Preferably the method comprises, before introduction of the vessel into the treatment container, charging the treatment container with fluid. This means that the treatment container has at least some fluid contained in it, which can then be mixed with or replaced by the stored heated fluid.

More preferably, the step of charging the treatment container with fluid comprises submerging a portion of the treatment container in a body of fluid.

In an alternative embodiment, the treatment container may already be, or may be maintained as, submerged or partially submerged, so that for example the treatment container contains fluid before and after both the heating and treatment stages, and for instance also between treatment of separate vessels. Further details of such a container are described later.

Suitably, the method comprises, following introduction of the vessel into the treatment container, enclosing the vessel within the treatment container. This allows the entire hull of the craft to be treated at the same time.

In an embodiment, a volume of the heated fluid transferred from the storage container into the treatment container is comparable to a fluid capacity of the treatment container.

Suitably, the step of introducing the vessel into the treatment container comprises towing, or winching the vessel into the treatment container. In embodiments, the step of introducing comprises warping the vessel into the treatment container (for example, if the winches are not working, or towing if the winches are not working and warping is too slow). Winching is the preferred method, as it has the advantage of safely moving the vessel into, within and out of the treatment container in a controlled and safe manner, and minimizing loss of heated fluid from the container.
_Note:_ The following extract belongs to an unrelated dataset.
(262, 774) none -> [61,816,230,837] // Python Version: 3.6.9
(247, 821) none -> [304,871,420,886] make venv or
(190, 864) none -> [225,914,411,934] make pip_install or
In an embodiment, the method further comprises, following introduction of the vessel into the treatment container, removing bio-fouling from the vessel by applying fluid to the vessel in the treatment container, to transfer the bio-fouling from at least one surface of the vessel to the treatment container.

Preferably, the step of applying the fluid to the vessel is undertaken before the step of transferring heated fluid from the storage container. Suitably the method comprises, following application of the fluid to the vessel, removing bio-fouling elements from the treatment container by transferring fluid from the treatment container to a removal container. ln an embodiment, the step of removing bio-fouling from the vessel comprises generating cavitation in the fluid applied to the vessel in the treatment container.
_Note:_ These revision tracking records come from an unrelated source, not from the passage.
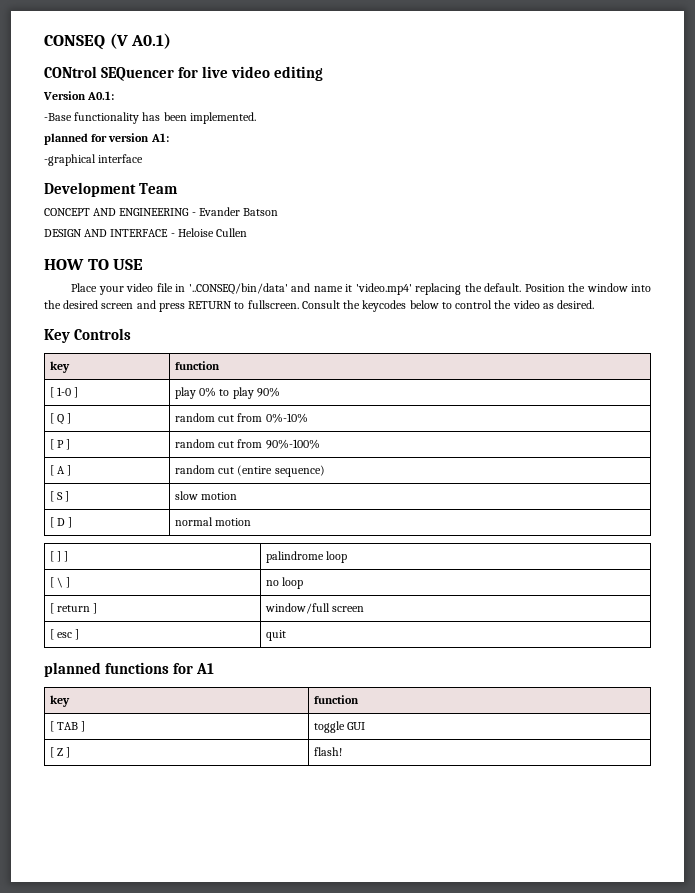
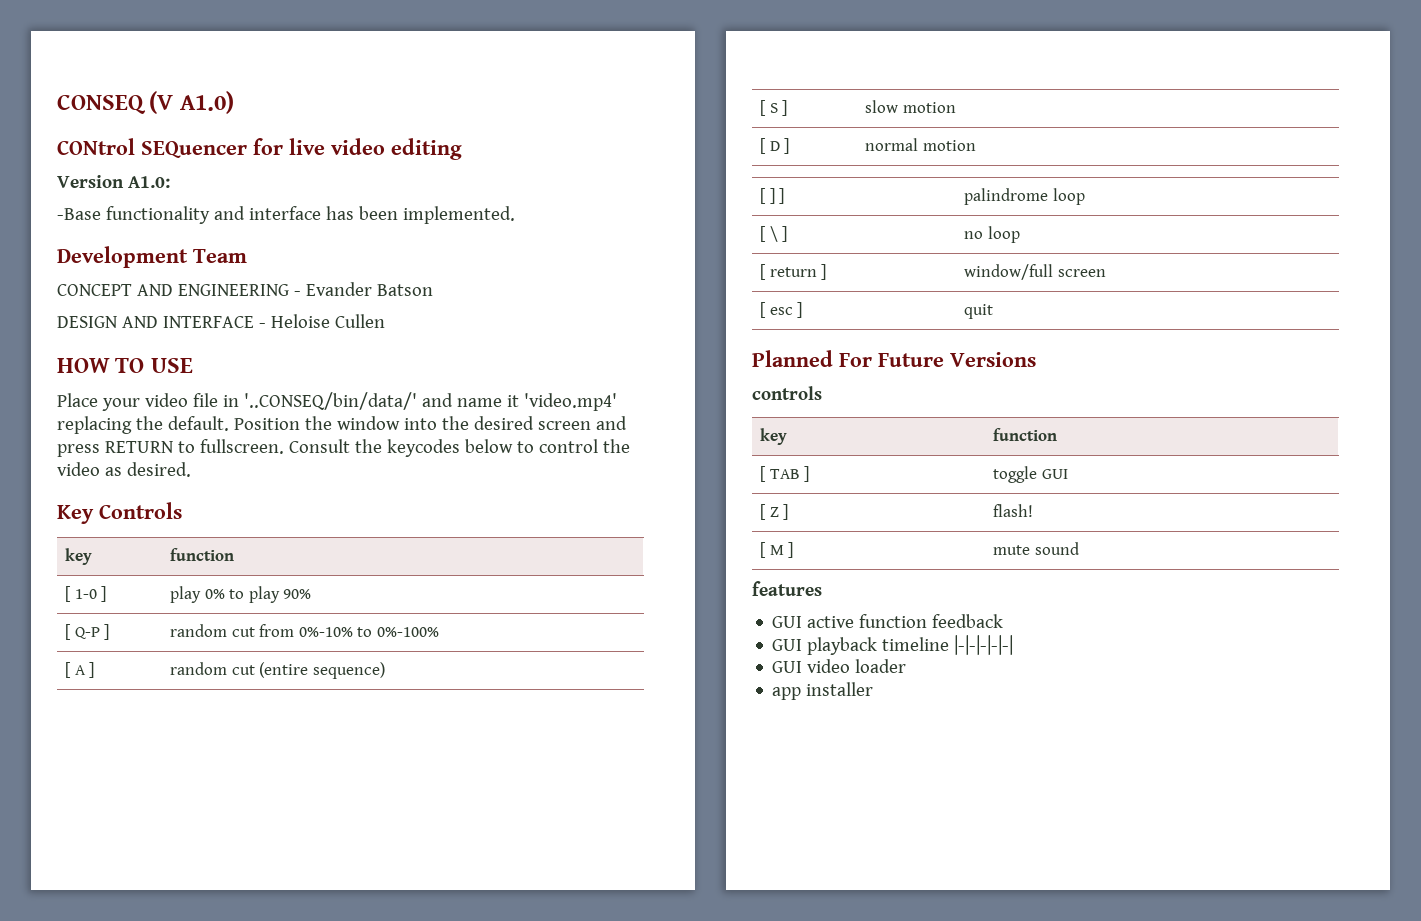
[131,33,172,49] A0.1) -> [179,91,234,114] A1.0)
[87,91,115,100] A0.1: -> [127,176,170,188] A1.0:
(140, 118) none -> [213,206,321,220] and interface
[44,133,169,145] [44,154,144,166] // planned for version A1: // -graphical interface -> (515, 215) none
[188,283,288,295] '..CONSEQ/bin/data' -> [243,392,417,410] '..CONSEQ/bin/data/'
[57,414,65,425] Q -> [74,627,100,639] Q-P
[49,439,71,450] [174,439,320,449] // [ P ] | random cut from 90%-100% -> [357,627,439,637] to 0%-100%
[44,662,215,677] planned functions for A1 -> [752,350,1036,367] [752,386,822,400] Planned For Future Versions // controls
(342, 751) none -> [760,542,794,558] [993,542,1079,555] [752,581,822,596] [772,614,1004,628] [772,635,1014,655] [772,659,907,673] [772,682,874,700] // [ M ] | mute sound // features // GUI active function feedback // GUI playback timeline |-|-|-|-|-| // GUI video loader // app installer

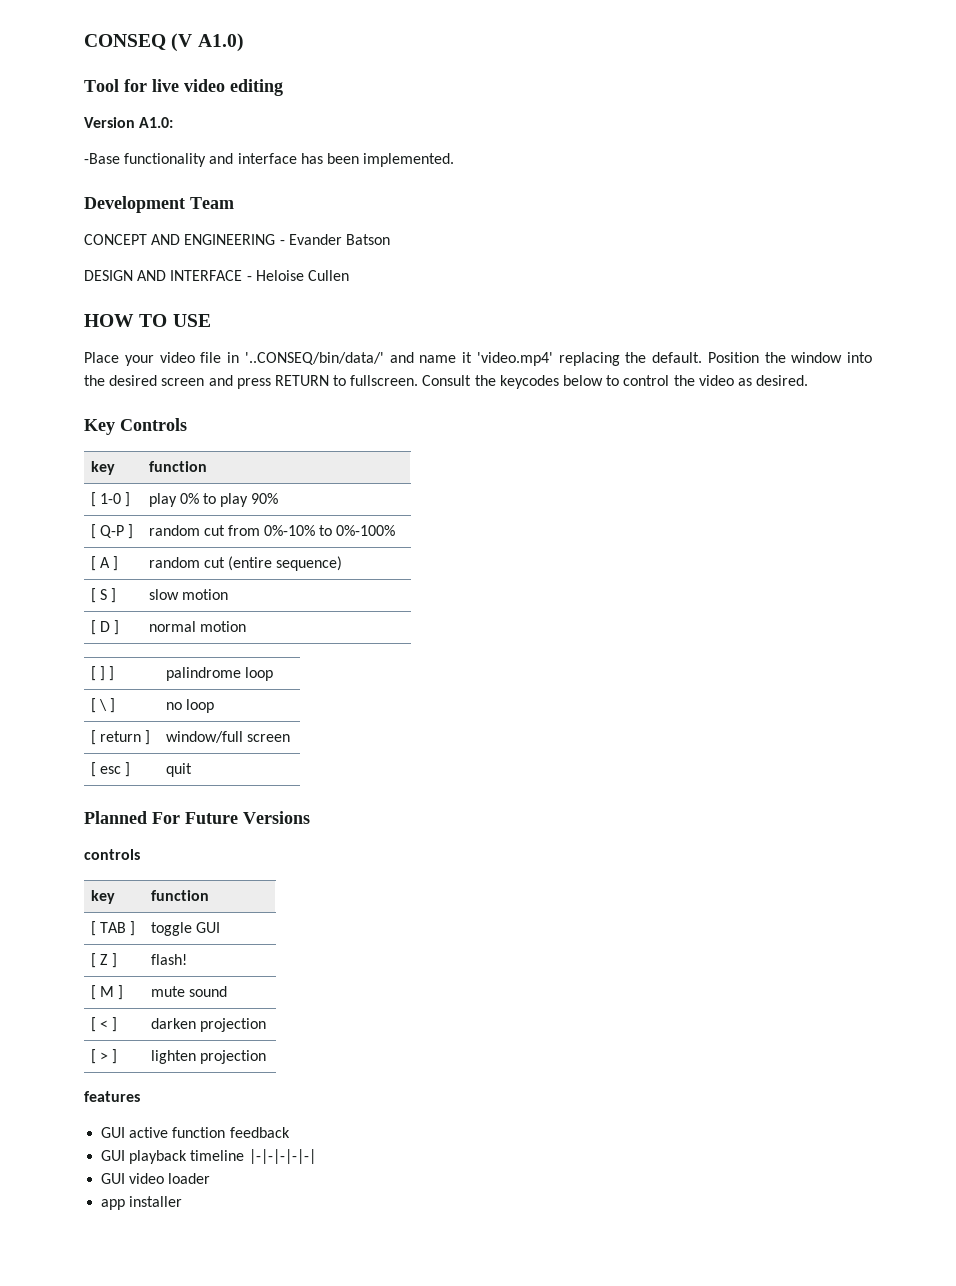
[57,138,247,158] CONtrol SEQuencer -> [84,79,119,92] Tool
(1079, 548) none -> [90,1017,117,1032] [150,1018,266,1032] [90,1049,117,1064] [150,1050,266,1064] // [ < ] | darken projection // [ > ] | lighten projection

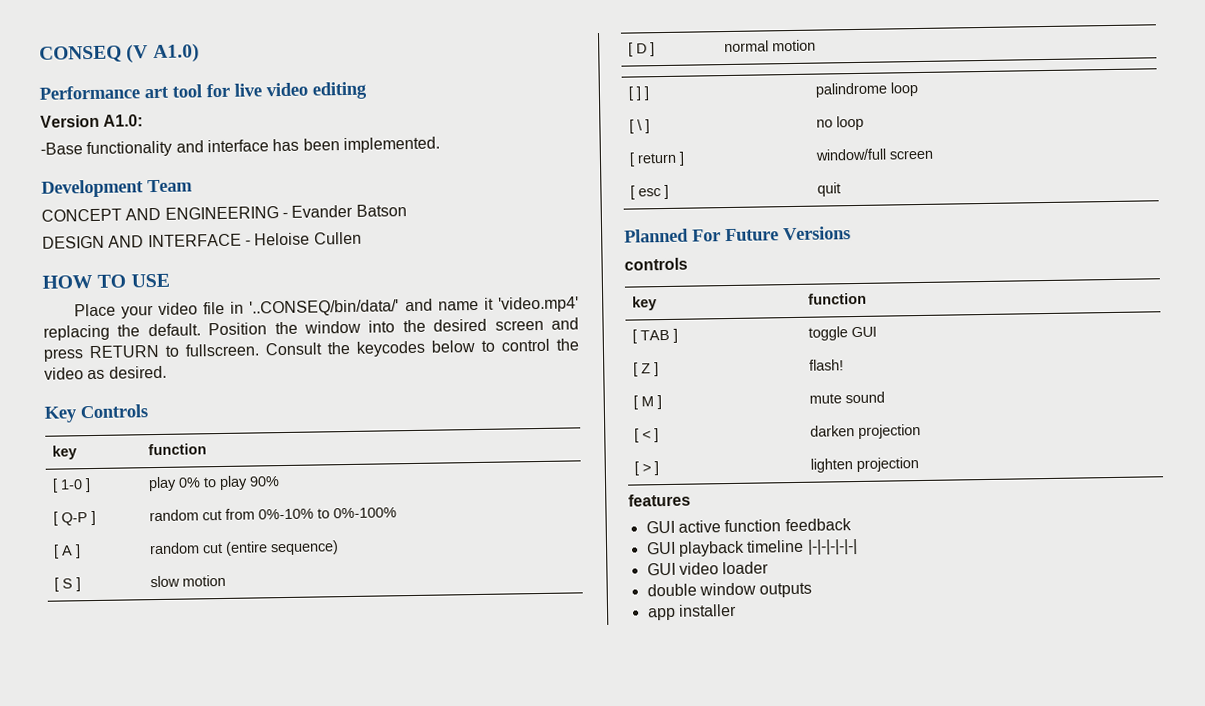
[84,79,119,92] Tool -> [39,84,202,100] Performance art tool
(211, 1178) none -> [646,582,813,598] // double window outputs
This allows the removal of fouling debris from the treatment container, which prevents any contamination of the local environment, and in turn potentially allows this method to be completed in normal port areas where such treatment would not normally be allowed, due to the risk of contamination.

Preferably, the removal container is the storage container, and the step of transferring the fluid from the treatment container to the removal container comprises transferring the fluid from the treatment container to the storage container, via a filter.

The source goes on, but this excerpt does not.